### EXERCISE DESCRIPTION:
Give back the listing in full and exactly, leaving out the images.

### MATERIAL PROVIDED:
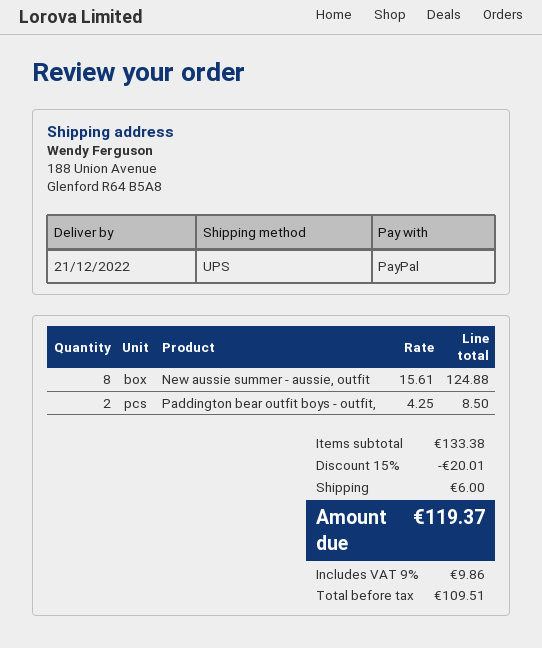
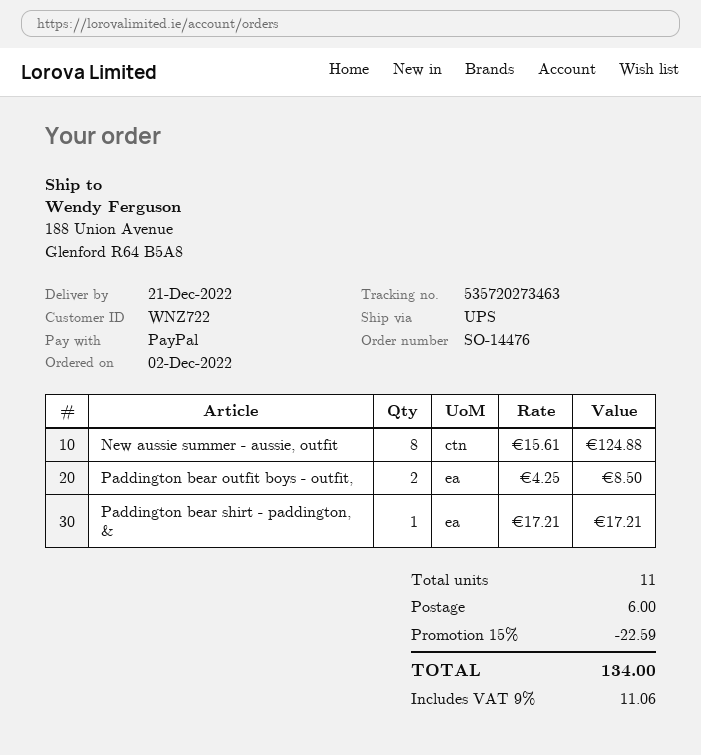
Paddington bear shirt - paddington, &: none -> 1 x 17.21 = 17.21
discount: 15% = 20.01 -> 15% = 22.59
tax: 9% = 9.86 -> 9% = 11.06
total: 119.37 -> 134.00

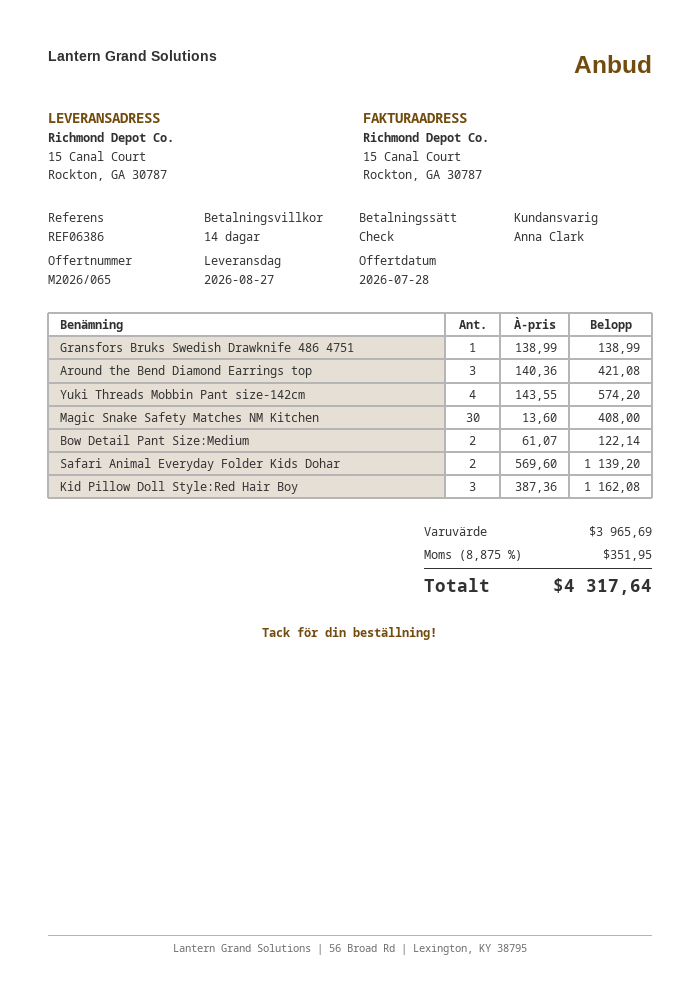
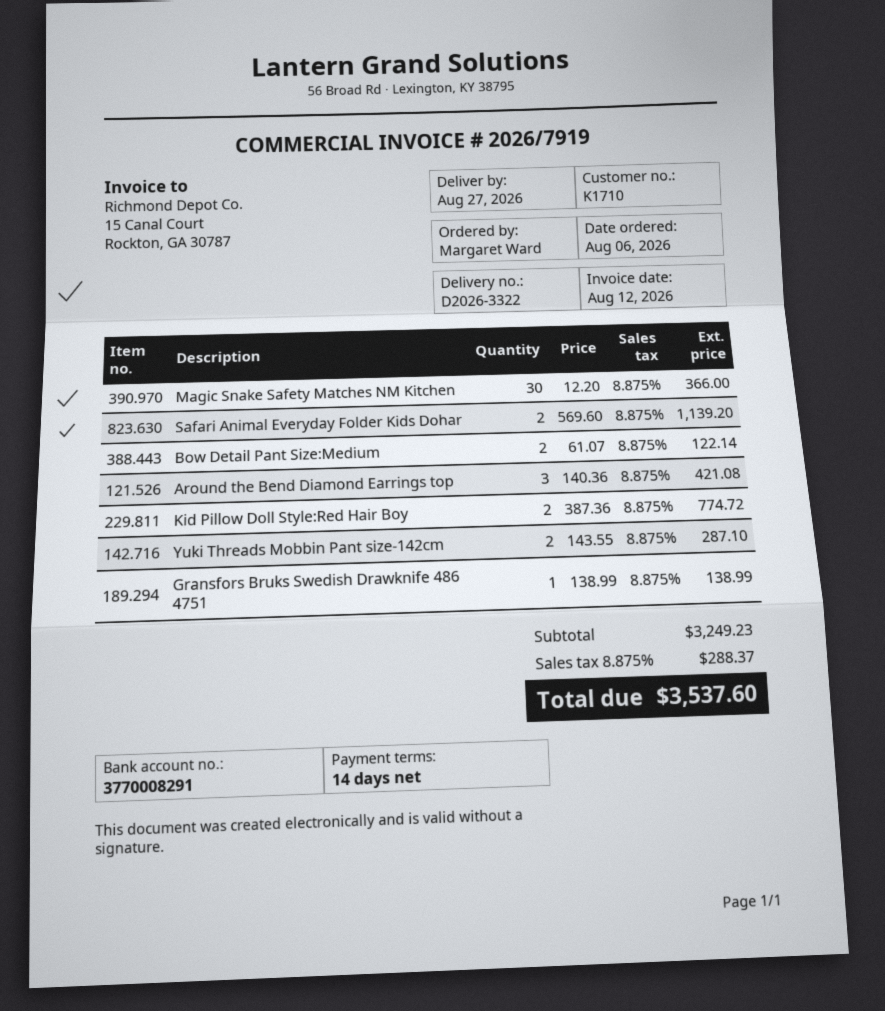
Yuki Threads Mobbin Pant size-142cm: 4 x 143.55 = 574.20 -> 2 x 143.55 = 287.10
Magic Snake Safety Matches NM Kitchen: 30 x 13.60 = 408.00 -> 30 x 12.20 = 366.00
Kid Pillow Doll Style:Red Hair Boy: 3 x 387.36 = 1162.08 -> 2 x 387.36 = 774.72
subtotal: 3965.69 -> 3249.23
tax: 8.875% = 351.95 -> 8.875% = 288.37
total: 4317.64 -> 3537.60

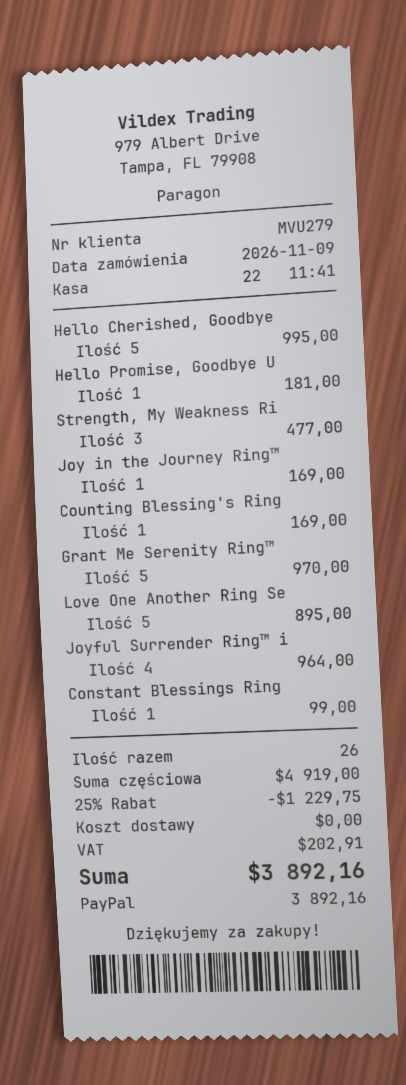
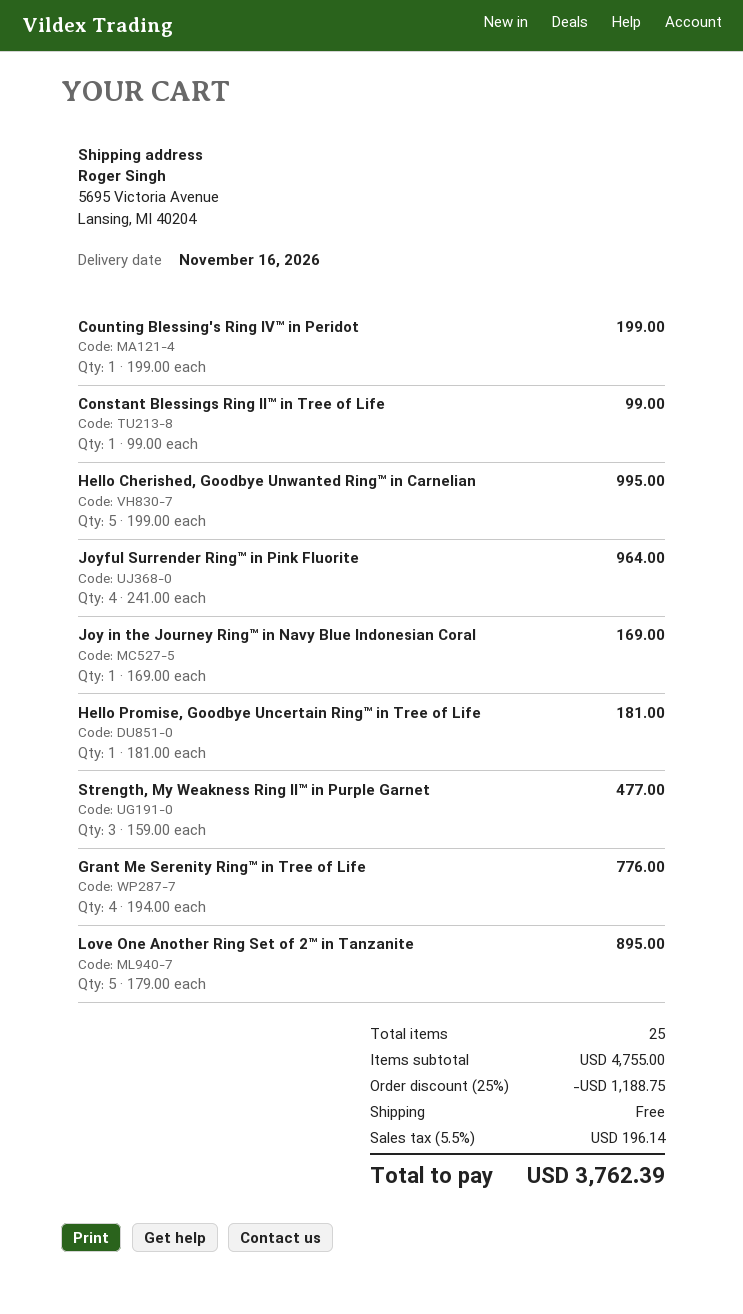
Counting Blessing's Ring: 1 for 169.00 -> 1 for 199.00
Grant Me Serenity Ring™: 5 for 970.00 -> 4 for 776.00
total quantity: 26 -> 25
subtotal: 4919.00 -> 4755.00
discount: 25% = 1229.75 -> 25% = 1188.75
tax: 202.91 -> 196.14
total: 3892.16 -> 3762.39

### EXERCISE ANSWER:
Paddington bear shirt - paddington, &: none -> 1 x 17.21 = 17.21
discount: 15% = 20.01 -> 15% = 22.59
tax: 9% = 9.86 -> 9% = 11.06
total: 119.37 -> 134.00

Yuki Threads Mobbin Pant size-142cm: 4 x 143.55 = 574.20 -> 2 x 143.55 = 287.10
Magic Snake Safety Matches NM Kitchen: 30 x 13.60 = 408.00 -> 30 x 12.20 = 366.00
Kid Pillow Doll Style:Red Hair Boy: 3 x 387.36 = 1162.08 -> 2 x 387.36 = 774.72
subtotal: 3965.69 -> 3249.23
tax: 8.875% = 351.95 -> 8.875% = 288.37
total: 4317.64 -> 3537.60

Counting Blessing's Ring: 1 for 169.00 -> 1 for 199.00
Grant Me Serenity Ring™: 5 for 970.00 -> 4 for 776.00
total quantity: 26 -> 25
subtotal: 4919.00 -> 4755.00
discount: 25% = 1229.75 -> 25% = 1188.75
tax: 202.91 -> 196.14
total: 3892.16 -> 3762.39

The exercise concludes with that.